- [Task requirements] What lines of the data hold the string "span"? Pull each one out.

***** Provided material

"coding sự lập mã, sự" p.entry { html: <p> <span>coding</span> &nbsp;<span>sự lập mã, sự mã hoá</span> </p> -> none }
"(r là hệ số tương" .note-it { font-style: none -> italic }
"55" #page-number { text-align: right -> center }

**********
***** Provided material

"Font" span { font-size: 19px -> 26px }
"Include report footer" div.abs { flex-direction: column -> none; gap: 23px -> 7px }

**********
***** Provided material

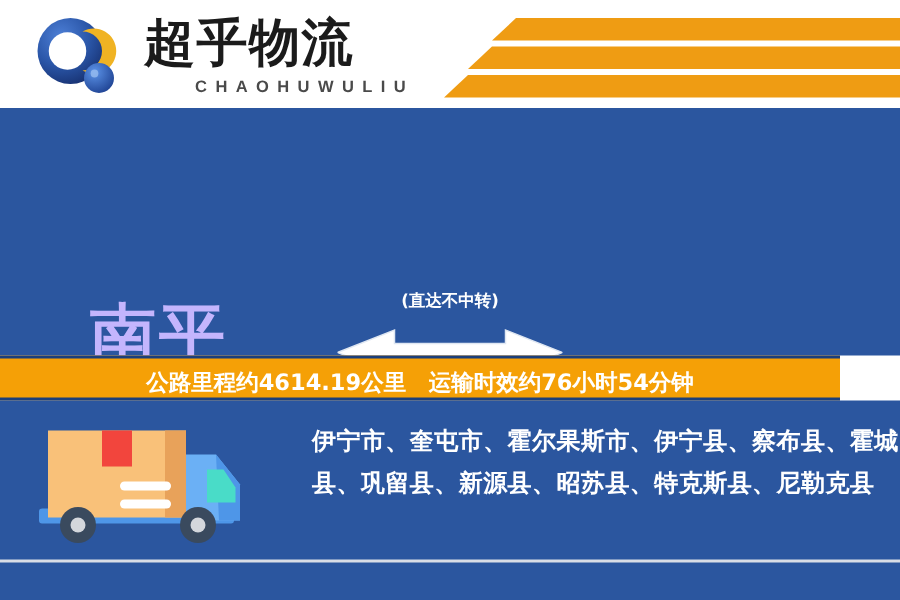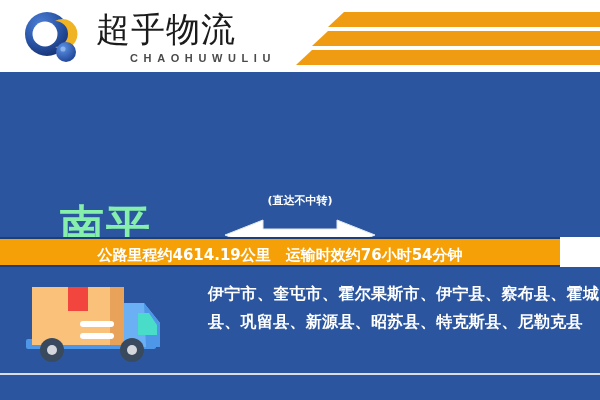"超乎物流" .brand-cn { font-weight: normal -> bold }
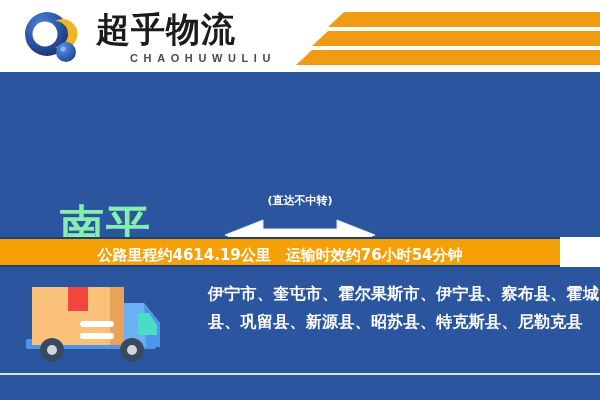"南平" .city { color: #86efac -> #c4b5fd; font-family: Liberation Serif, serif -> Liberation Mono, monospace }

**********

- [Exercise response]
"coding sự lập mã, sự" p.entry { html: <p> <span>coding</span> &nbsp;<span>sự lập mã, sự mã hoá</span> </p> -> none }
"Font" span { font-size: 19px -> 26px }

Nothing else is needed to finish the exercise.